The mass has done a weird grow and shrink for the last month. Every time we would go to make an appointment the mass would go down, so we thought it was going away, then just as quick it would come back. 

I finally decided no matter what, it was time to get it checked out, i figured a round of antibiotics and good to go.

At first look my vet said absessed tooth, after a lift of the lip, he couldn't believe how clean Boomers teeth were. Not an absessed tooth.
Then he thought inbedded thorn or debries of some kind. Time for a small needle aspiration. up to this point i have handled Boomers face. 
We muzzled Boom to be safe (took forever to get a size to fit his ginormous muzzle  )
I held Boomer's head while the tech held the back end, I felt the vet pull back at first, then watched as he drew from the mass... Boomer never even moved, what a good boy.

Then the vet stood up and walked to the slide, and told the tech what he wanted her to do.

Then he turned to me...

"I expected a squishy mass, this was not." 

His face lost color, his normal smile went to a somber grin.

"It could be a tumor. Because of where it is, there would be nothing we could do." (there was definitly more said, but i will not bore you)

Insert my quivering lip, tears being forced to stay behind my eyes.

He explains what the biopsy would entail, but wanted to see his slide first...

While the vet was out of the room checking the slide I did my best to just keep my composure while loving on my Boomer and praying...

Dr. comes back...
"I saw more bacteria than abnormal cells to constitute a biopsy today. We are going to do an antibiotic bonbardment for two weeks, before we put him under to do a biopsy."

It has only been four days... The mass has not gotten any smaller...I know I have ten more days of antibiotics to watch for a difference but I am quite scared.
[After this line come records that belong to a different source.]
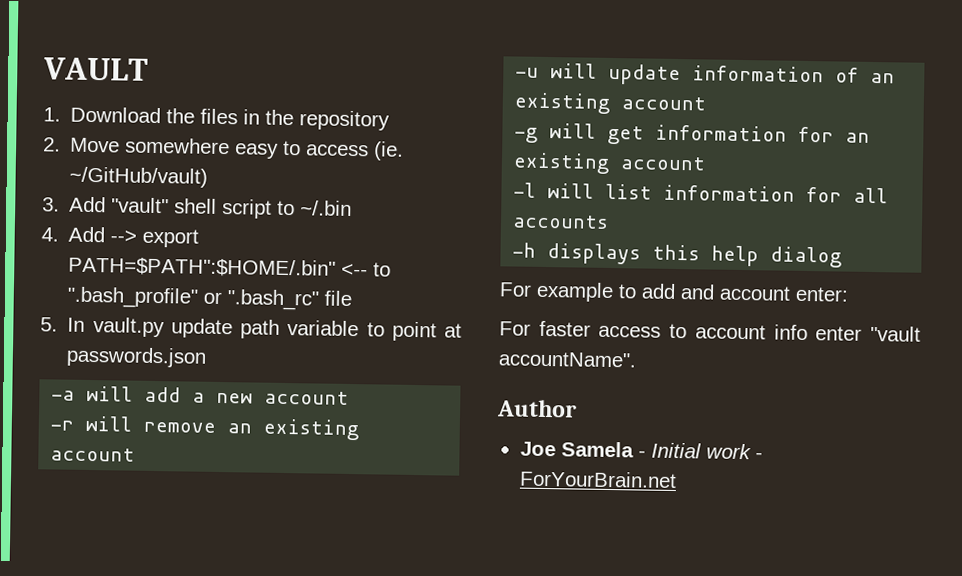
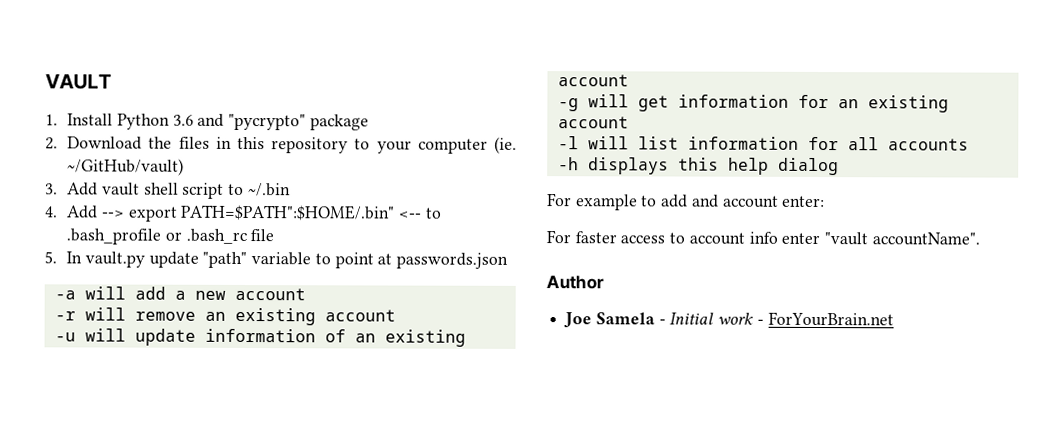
(61, 114) none -> [67,113,369,131] [45,137,58,150] Install Python 3.6 and "pycrypto" package // 2.
[265,109,295,126] the -> [237,136,266,150] this
[43,137,370,159] // 2. Move somewhere easy to access -> [354,138,488,154] to your computer
[111,197,170,214] "vault" -> [102,182,141,196] vault
[67,286,320,311] ".bash_profile" or ".bash_rc" -> [66,228,247,245] .bash_profile or .bash_rc
[240,319,280,339] path -> [202,251,248,269] "path"

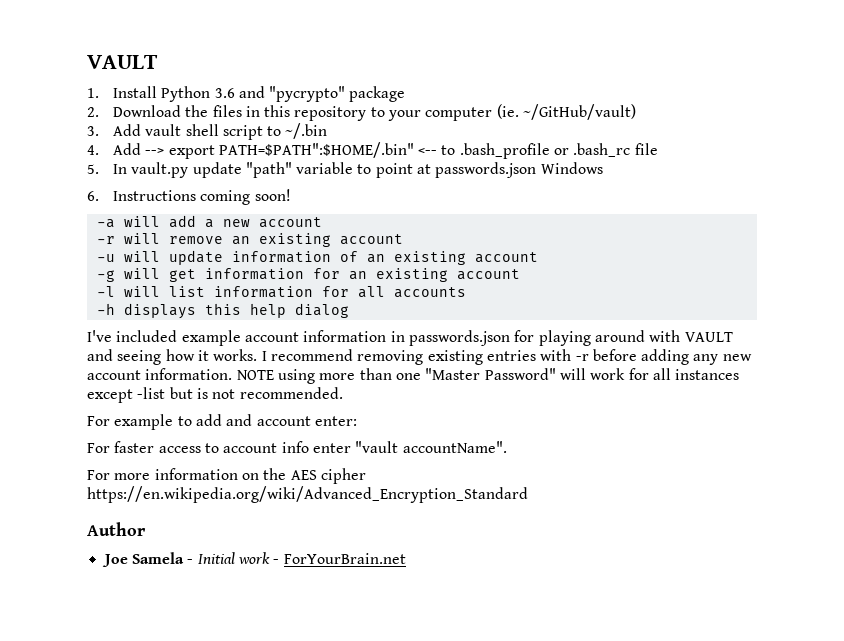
(509, 260) none -> [540,162,603,174] [87,189,291,205] Windows // 6. Instructions coming soon!
(839, 166) none -> [87,330,733,346] [87,349,752,365] [87,368,740,384] [87,387,343,403] // I've included example account information in passwords.json for playing around with VAULT and seeing how it works. I recommend removing existing entries with -r before adding any new account information. NOTE using more than one "Master Password" will work for all instances except -list but is not recommended.
(980, 239) none -> [87,468,366,484] [87,486,528,503] // For more information on the AES cipher https://en.wikipedia.org/wiki/Advanced_Encryption_Standard

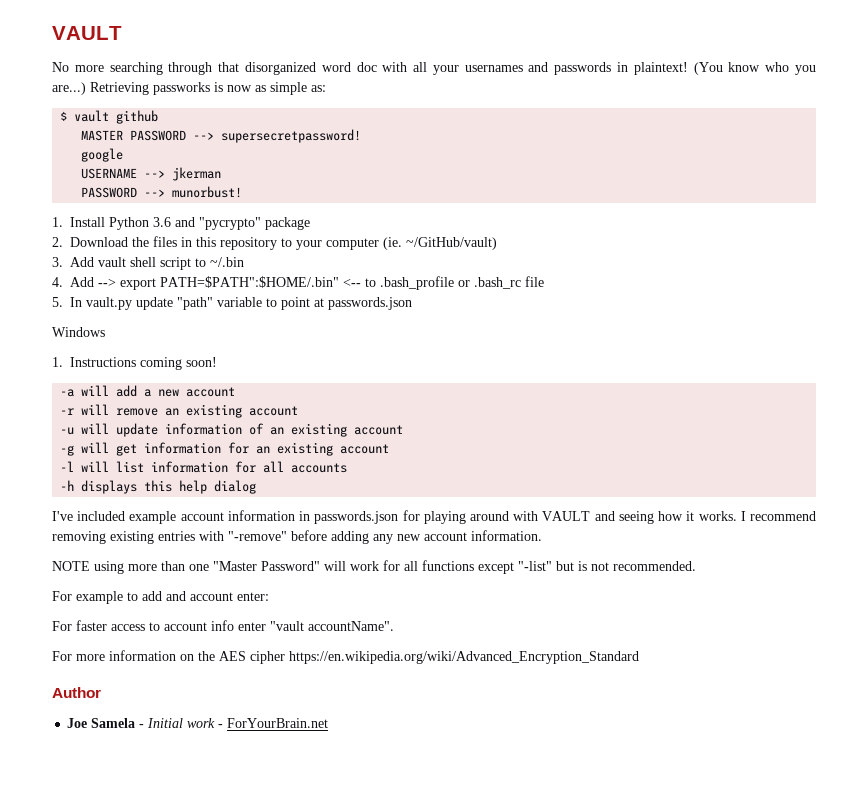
[87,55,158,69] VAULT -> [52,26,122,40] [52,62,816,75] [52,82,326,95] [60,110,159,124] [81,129,362,143] [81,148,124,162] [81,167,222,181] [81,186,243,198] VAULT // No more searching through that disorganized word doc with all your usernames and passwords in plaintext! (You know who you are...) Retrieving passworks is now as simple as: // $ vault github // MASTER PASSWORD --> supersecretpassword! // google // USERNAME --> jkerman // PASSWORD --> munorbust!
(537, 170) none -> (412, 303) //
[87,191,99,201] 6. -> [52,357,63,367] 1.
[575,354,589,361] -r -> [228,531,287,541] "-remove"
(233, 374) none -> (542, 535) //
[675,369,740,380] [87,387,166,403] instances except -list -> [422,560,552,574] functions except "-list"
What would I do without my Boomer????????


----------



## angelbaby (Feb 4, 2010)

OH , im so sorry . well hope for the best here since it is out of your hands I will send good thoughts and prayers that the antibiotics work and its nothing serious  . How is Boomer doing? he acting normal still? keep us updated here how it all turns out.


----------



## ames (Jun 6, 2010)

oh I am so so sorry, thats so scary! I can imagine the feeling, but the good news is that they found more bacteria than abnormal cells, so hopefully after the 10 days the bacteria will go down enough to get a clean slide and your mind will be eased. Thinking good thoughts for you and your boy. I had a tumor scare last year and its no fun and very very scary. Keep us updated!


----------



## Odin`s_BlueDragon (Mar 11, 2012)

thats tragic and scarey. im praying for Boomer. i couldnt imagine goin through that. 

c'mon pup, u can kick this!


----------



## EckoMac (Aug 25, 2010)

My fingers are crossed and prayers said. I'm sure Boomer will come out on top. Sometimes antibiotics take a long time to fight through the infection. Don't panic until the Dr. tells you to.


----------



## meganc66 (Mar 6, 2009)

Sending healing vibes to boomer. hope he is okay!


----------



## Grease_Ball (Jun 5, 2012)

I'm so sorry... I am praying for you and sweet Boomer. (((hugs)))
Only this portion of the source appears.